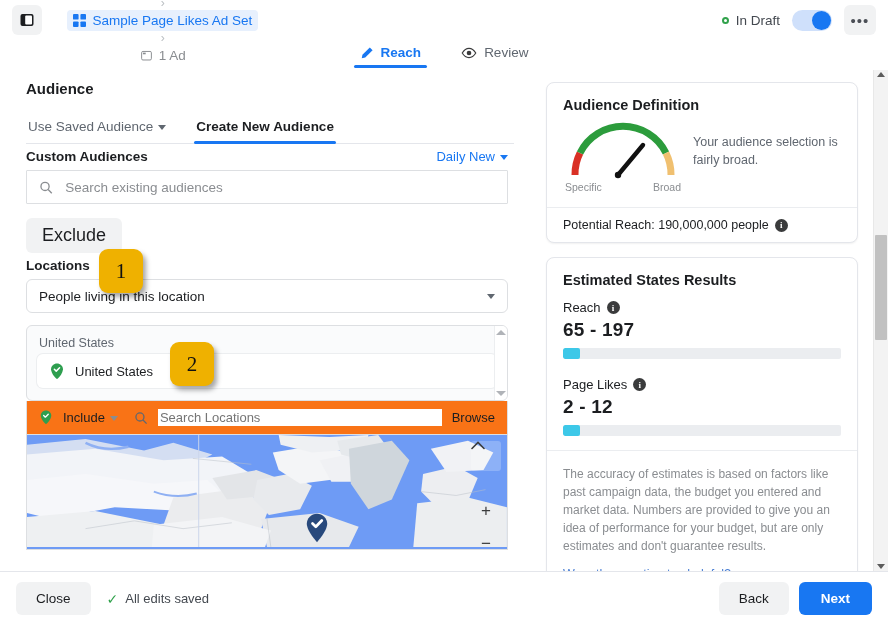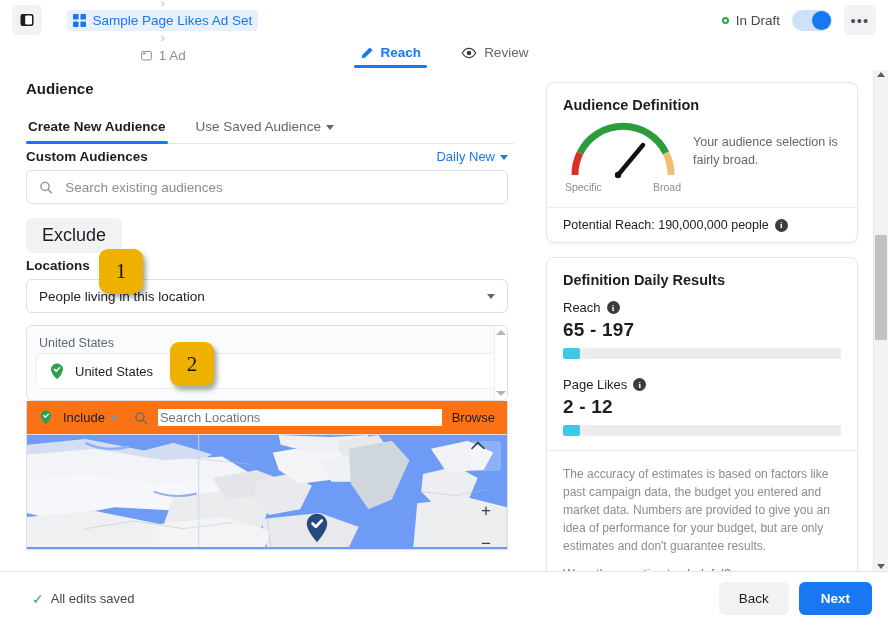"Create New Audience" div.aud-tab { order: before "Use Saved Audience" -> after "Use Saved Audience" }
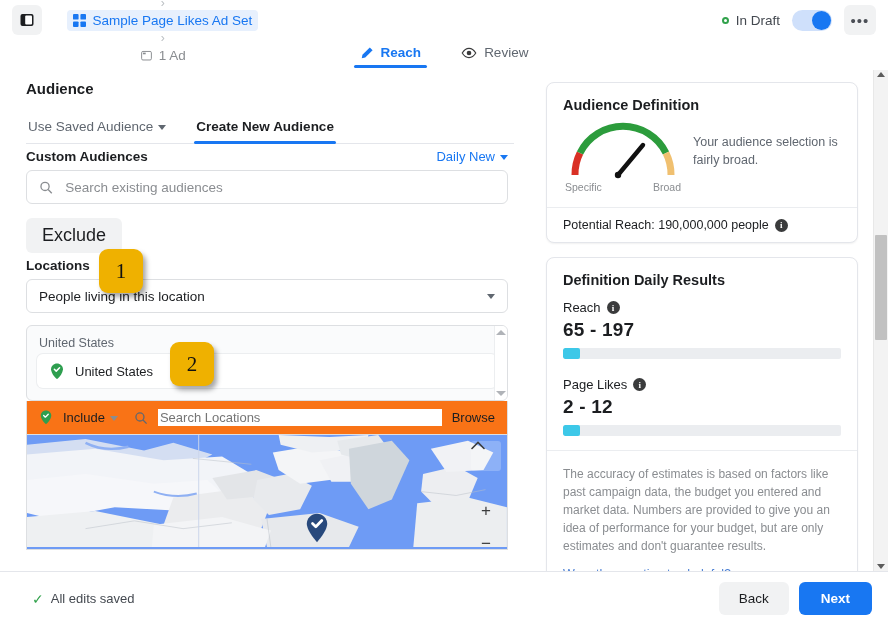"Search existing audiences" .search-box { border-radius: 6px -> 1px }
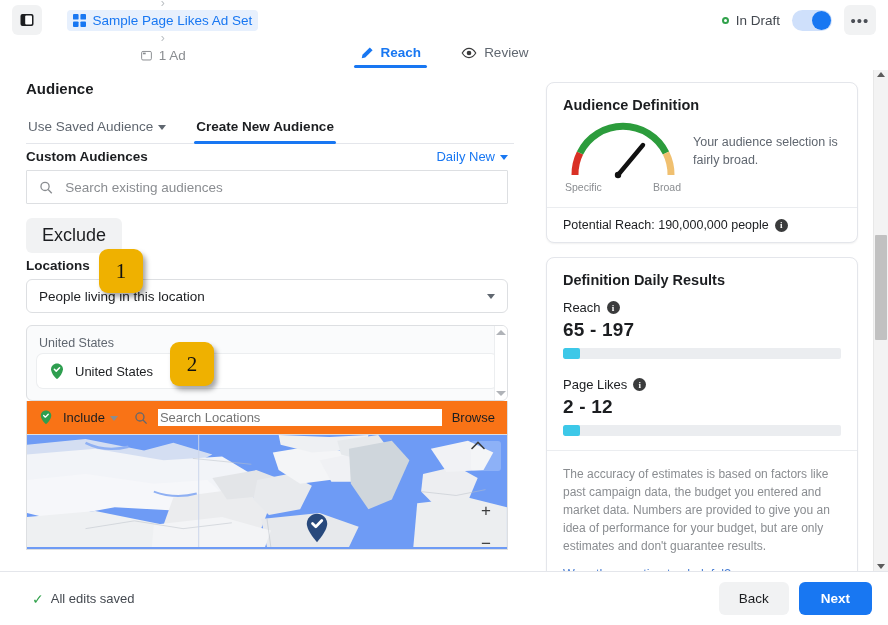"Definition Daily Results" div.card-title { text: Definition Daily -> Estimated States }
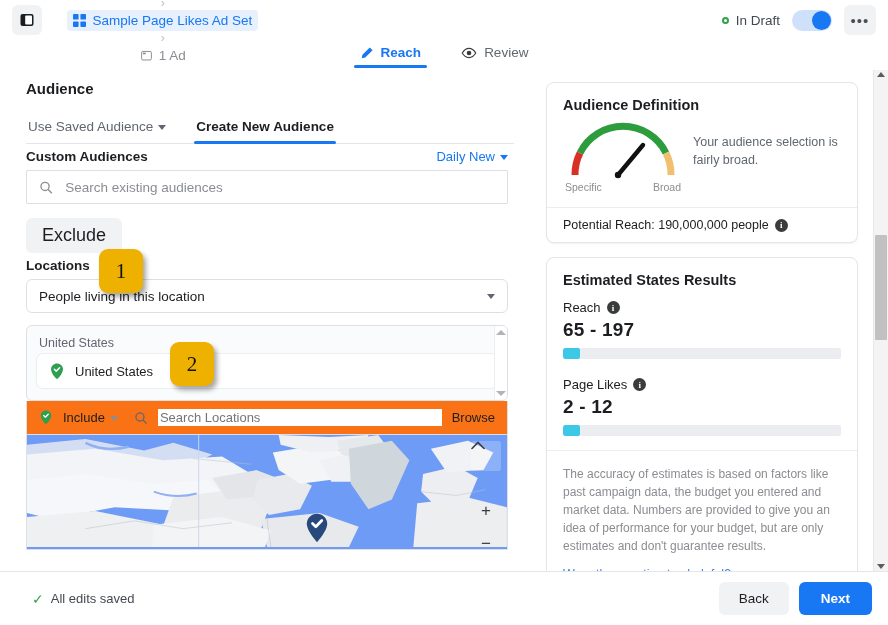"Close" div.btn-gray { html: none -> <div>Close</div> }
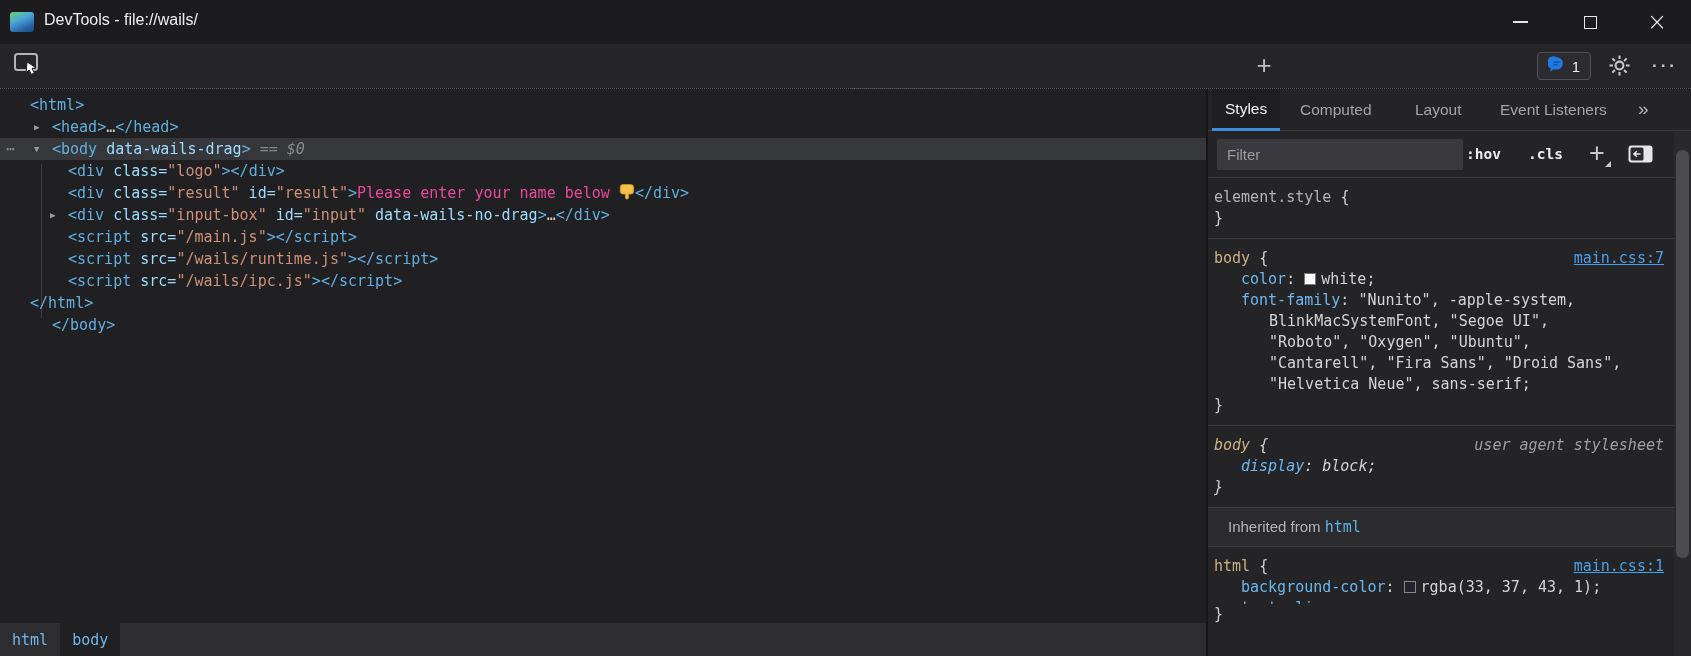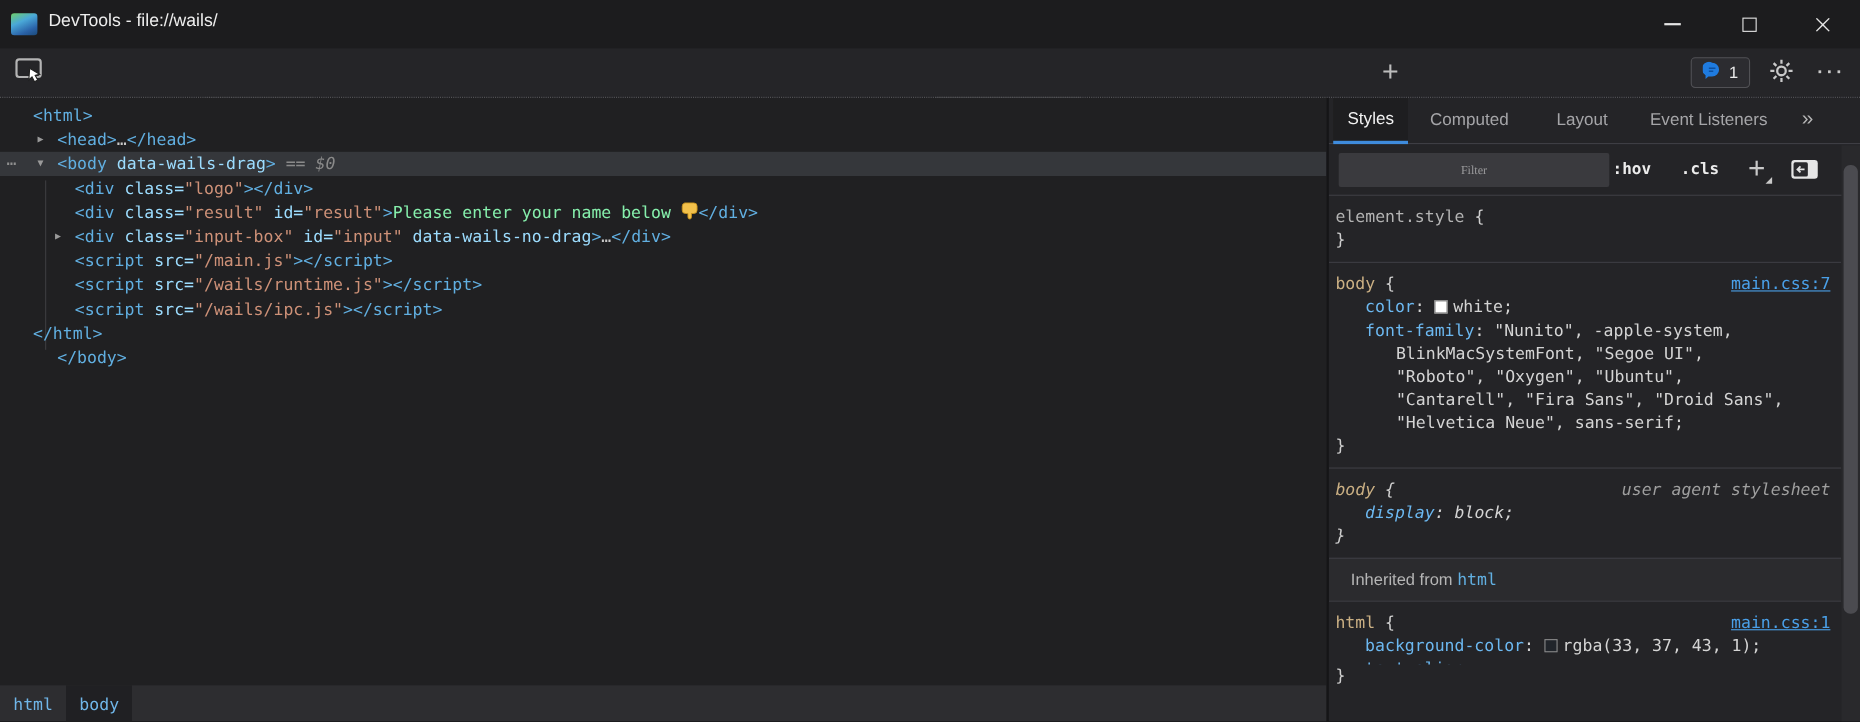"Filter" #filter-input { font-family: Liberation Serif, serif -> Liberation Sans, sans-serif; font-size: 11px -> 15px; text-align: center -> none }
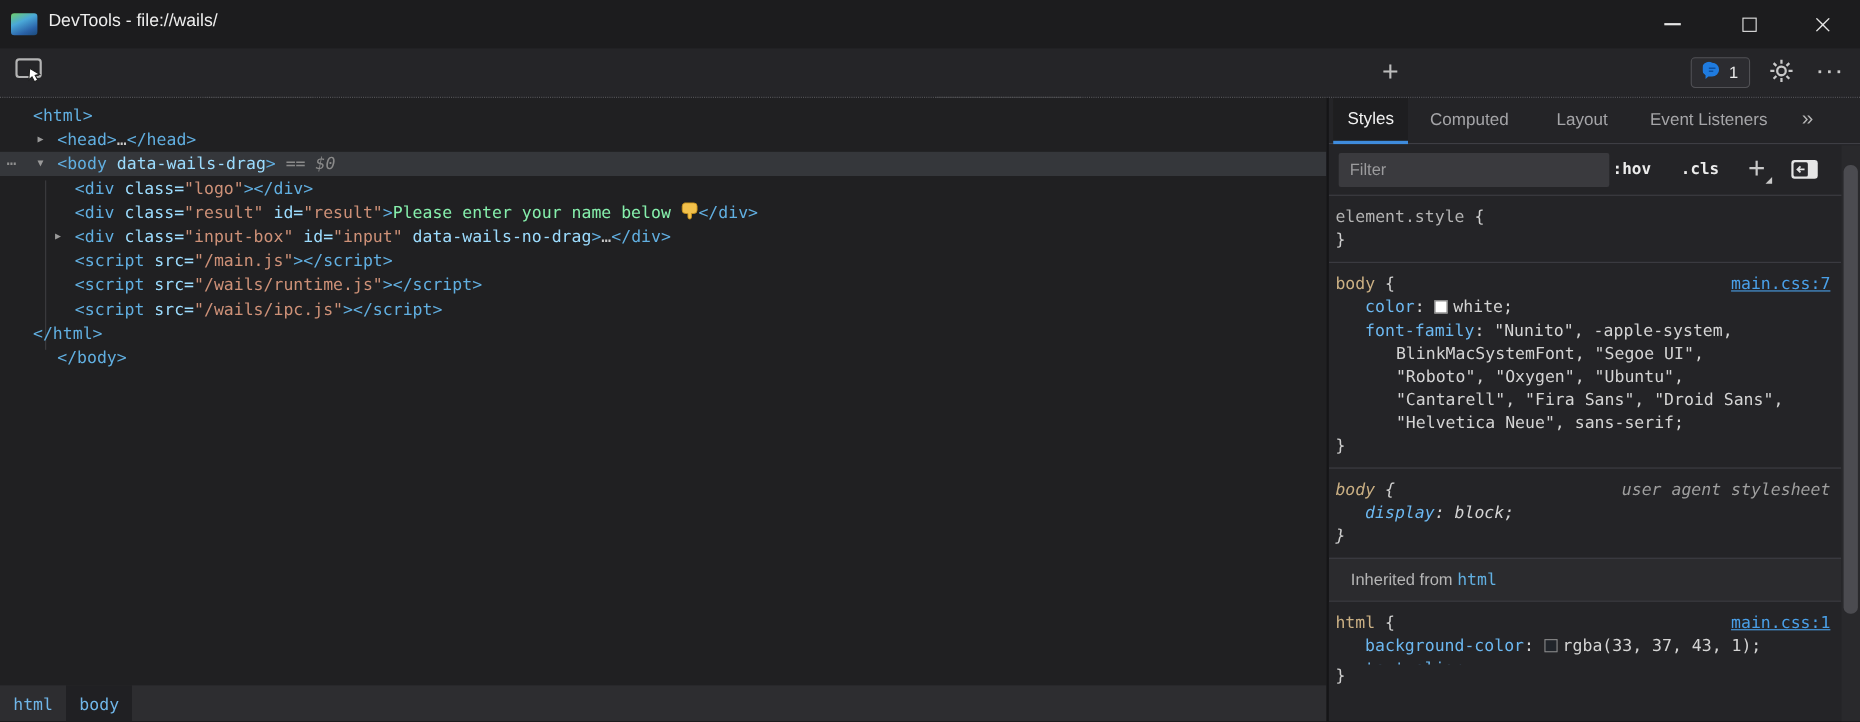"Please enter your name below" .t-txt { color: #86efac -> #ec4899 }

....

TASK INSTRUCTIONS >> Could you reproduce the listing above word for word while leaving out its pictures?

RESULT FOR THIS TASK >>
"Create New Audience" div.aud-tab { order: before "Use Saved Audience" -> after "Use Saved Audience" }
"Search existing audiences" .search-box { border-radius: 6px -> 1px }
"Definition Daily Results" div.card-title { text: Definition Daily -> Estimated States }
"Close" div.btn-gray { html: none -> <div>Close</div> }
"Filter" #filter-input { font-family: Liberation Serif, serif -> Liberation Sans, sans-serif; font-size: 11px -> 15px; text-align: center -> none }
"Please enter your name below" .t-txt { color: #86efac -> #ec4899 }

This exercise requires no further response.